_Records for the exercise_
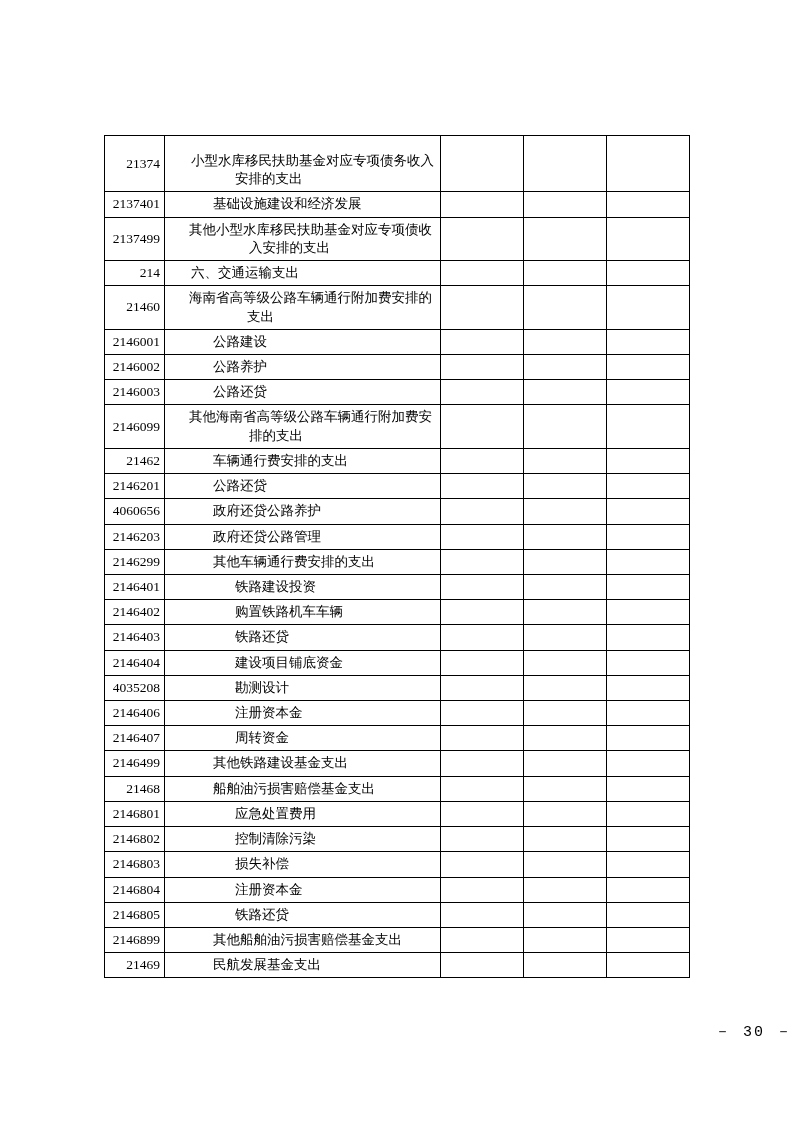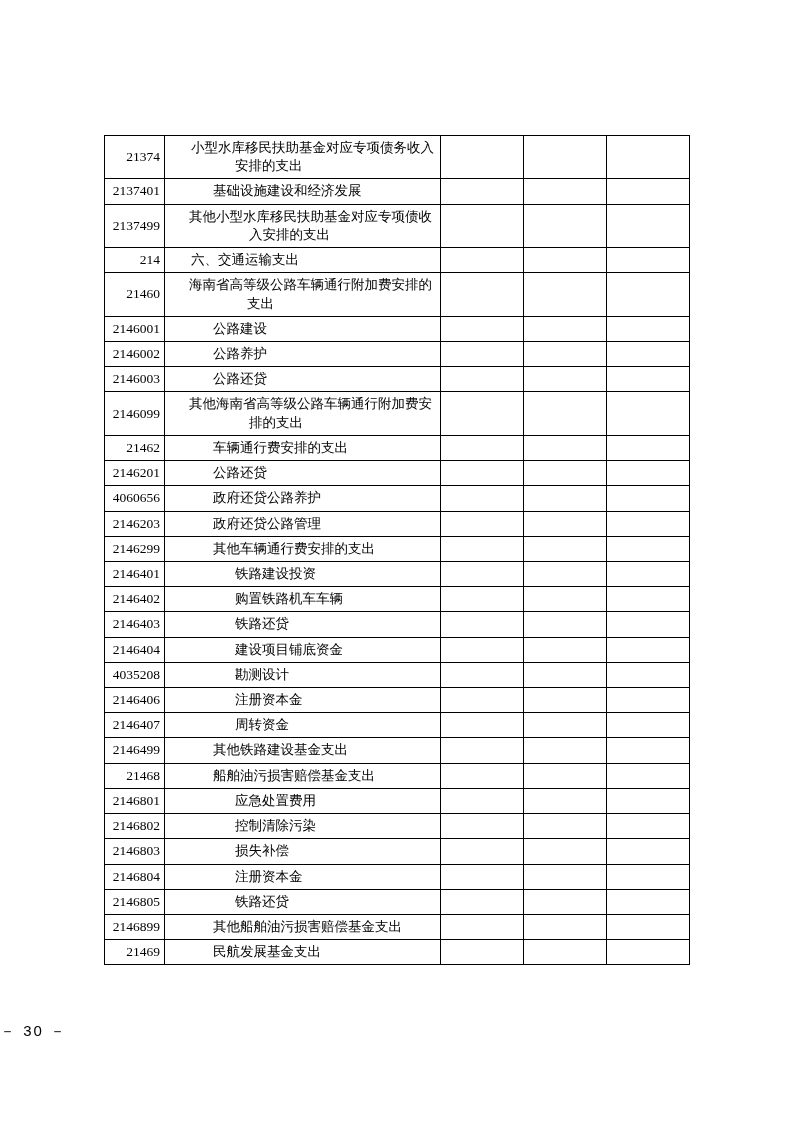--- a/index.html
+++ b/index.html
@@ -54,36 +54,36 @@
     font-family: "Liberation Serif", "DejaVu Serif", serif;
     white-space: nowrap;
   }
   td.name {
     text-align: left;
   }
   
   .ind1 { padding-left: 22px; display: block; }
   .ind2 { padding-left: 44px; display: block; }
   .ind3 { padding-left: 66px; display: block; }
-  .wrapname { display: block; padding-left: 66px; text-indent: -44px; }
+  .wrapname { display: block; padding-left: 66px; text-indent: -44px; margin-top: 13px; }
   .wrapname2 { display: block; padding-left: 80px; text-indent: -60px; }
   .wrapname3 { display: block; padding-left: 78px; text-indent: -58px; }
 
   td.val {
     text-align: center;
   }
   .page-number {
     position: absolute;
     left: 0;
     right: 0;
     top: 1022px;
-    text-align: left;
+    text-align: right;
     font-size: 15px;
     letter-spacing: 2px;
-    font-family: Liberation Sans, sans-serif;
+    font-family: Liberation Mono, monospace;
   }
 </style>
 </head>
 <body>
 
 <div class="page">
 
   <div class="table-wrap">
     <table class="budget">
       <colgroup>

_Work instruction_
If an entry contains a picture, leave it out and repeat the rest exactly.

_Task response_
--- a/index.html
+++ b/index.html
@@ -54,36 +54,36 @@
     font-family: "Liberation Serif", "DejaVu Serif", serif;
     white-space: nowrap;
   }
   td.name {
     text-align: left;
   }
   
   .ind1 { padding-left: 22px; display: block; }
   .ind2 { padding-left: 44px; display: block; }
   .ind3 { padding-left: 66px; display: block; }
-  .wrapname { display: block; padding-left: 66px; text-indent: -44px; }
+  .wrapname { display: block; padding-left: 66px; text-indent: -44px; margin-top: 13px; }
   .wrapname2 { display: block; padding-left: 80px; text-indent: -60px; }
   .wrapname3 { display: block; padding-left: 78px; text-indent: -58px; }
 
   td.val {
     text-align: center;
   }
   .page-number {
     position: absolute;
     left: 0;
     right: 0;
     top: 1022px;
-    text-align: left;
+    text-align: right;
     font-size: 15px;
     letter-spacing: 2px;
-    font-family: Liberation Sans, sans-serif;
+    font-family: Liberation Mono, monospace;
   }
 </style>
 </head>
 <body>
 
 <div class="page">
 
   <div class="table-wrap">
     <table class="budget">
       <colgroup>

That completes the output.